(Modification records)
☆ ☆ ☆ ☆ ☆
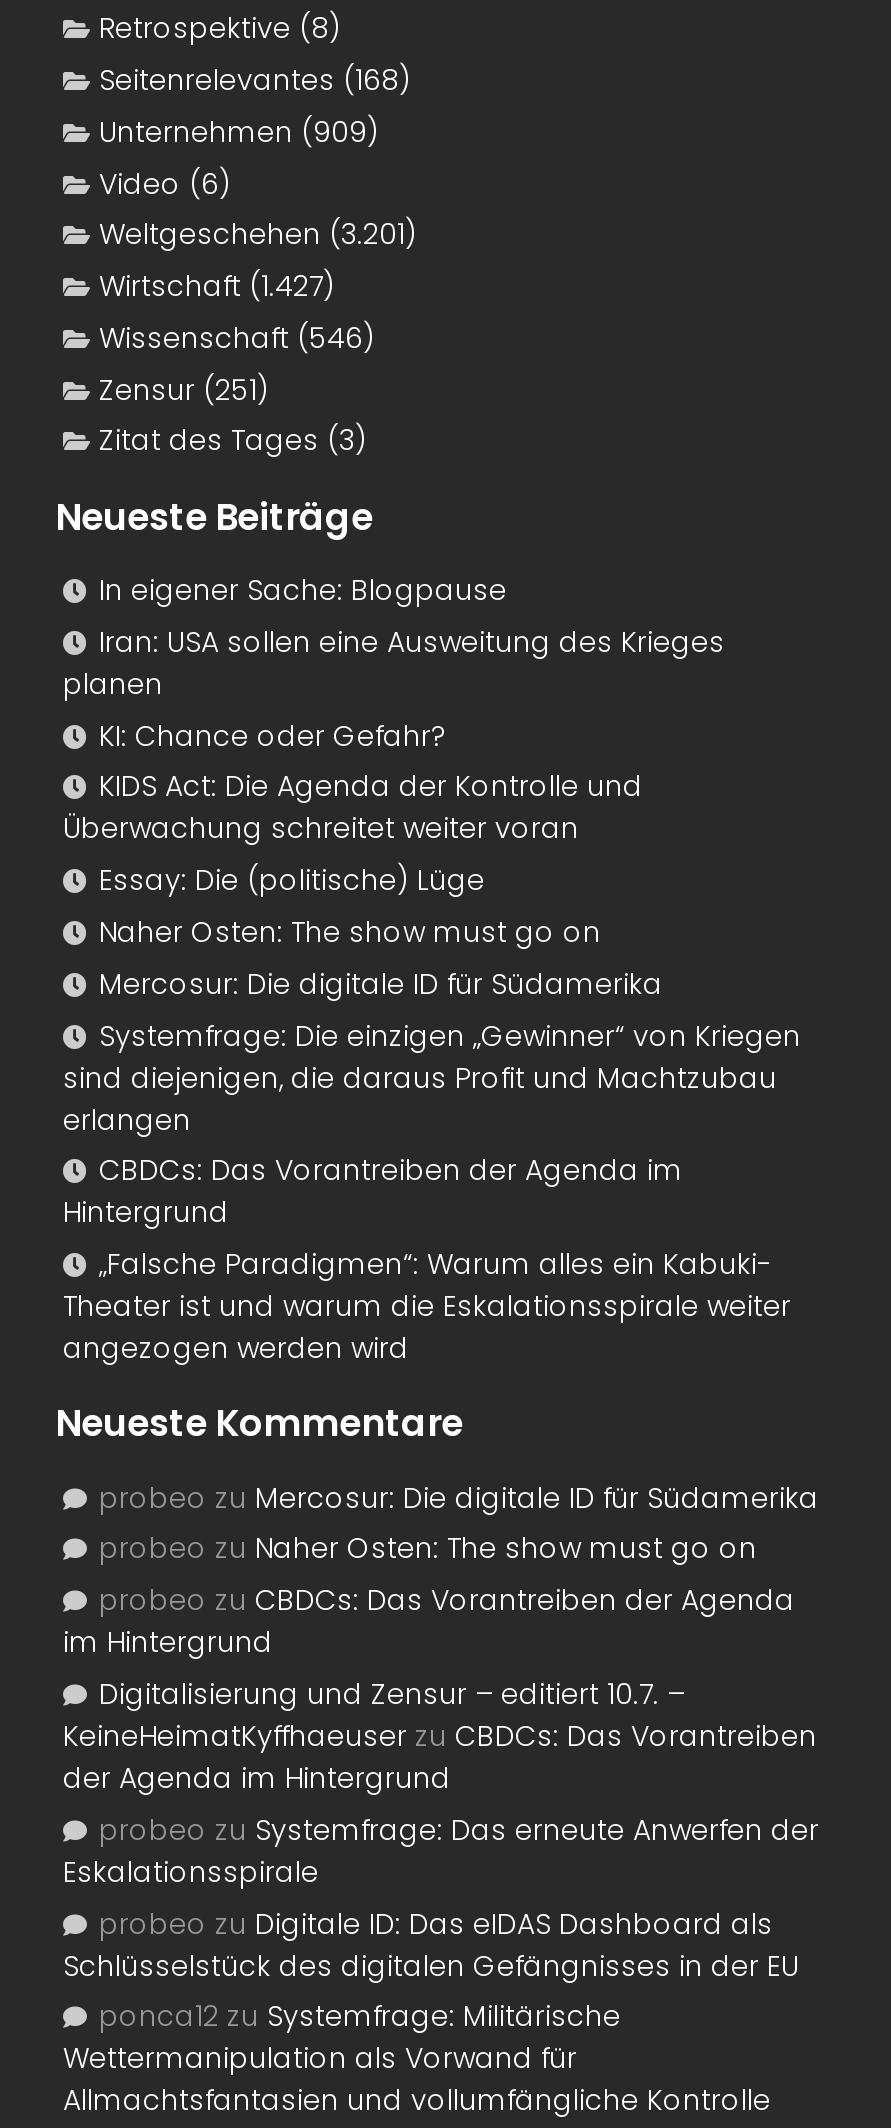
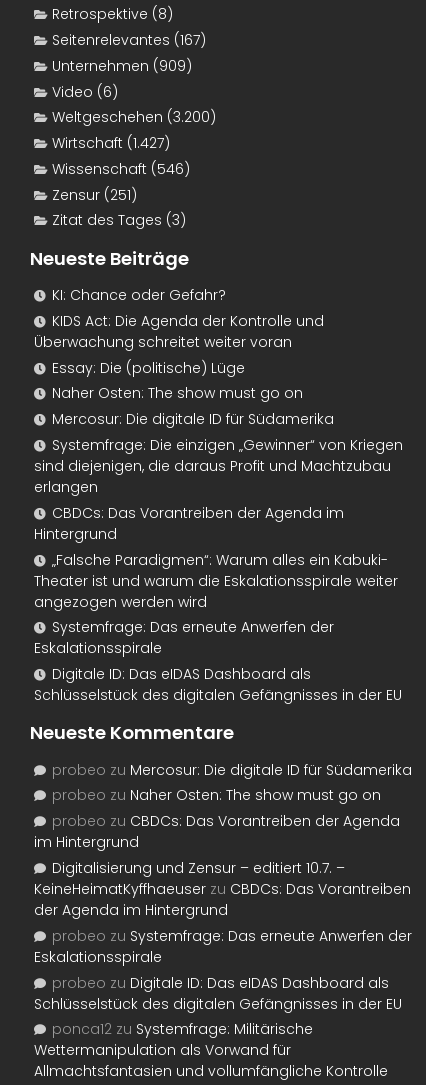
- Seitenrelevantes (168)
+ Seitenrelevantes (167)

- Weltgeschehen (3.201)
+ Weltgeschehen (3.200)

- In eigener Sache: Blogpause
- Iran: USA sollen eine Ausweitung des Krieges
- planen

moved up: KI: Chance oder Gefahr? | KIDS Act: Die Agenda der Kontrolle und | Überwachung schreitet weiter voran | ... | Theater ist und warum die Eskalationsspirale weiter | angezogen werden wird

+ Systemfrage: Das erneute Anwerfen der
+ Eskalationsspirale
+ Digitale ID: Das eIDAS Dashboard als
+ Schlüsselstück des digitalen Gefängnisses in der EU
☆ ☆ ☆ ☆ ☆
__Exercise__: Please copy the data shown above word for word, omitting the pictures.

__Solution to this exercise__:
- Seitenrelevantes (168)
+ Seitenrelevantes (167)

- Weltgeschehen (3.201)
+ Weltgeschehen (3.200)

- In eigener Sache: Blogpause
- Iran: USA sollen eine Ausweitung des Krieges
- planen

moved up: KI: Chance oder Gefahr? | KIDS Act: Die Agenda der Kontrolle und | Überwachung schreitet weiter voran | ... | Theater ist und warum die Eskalationsspirale weiter | angezogen werden wird

+ Systemfrage: Das erneute Anwerfen der
+ Eskalationsspirale
+ Digitale ID: Das eIDAS Dashboard als
+ Schlüsselstück des digitalen Gefängnisses in der EU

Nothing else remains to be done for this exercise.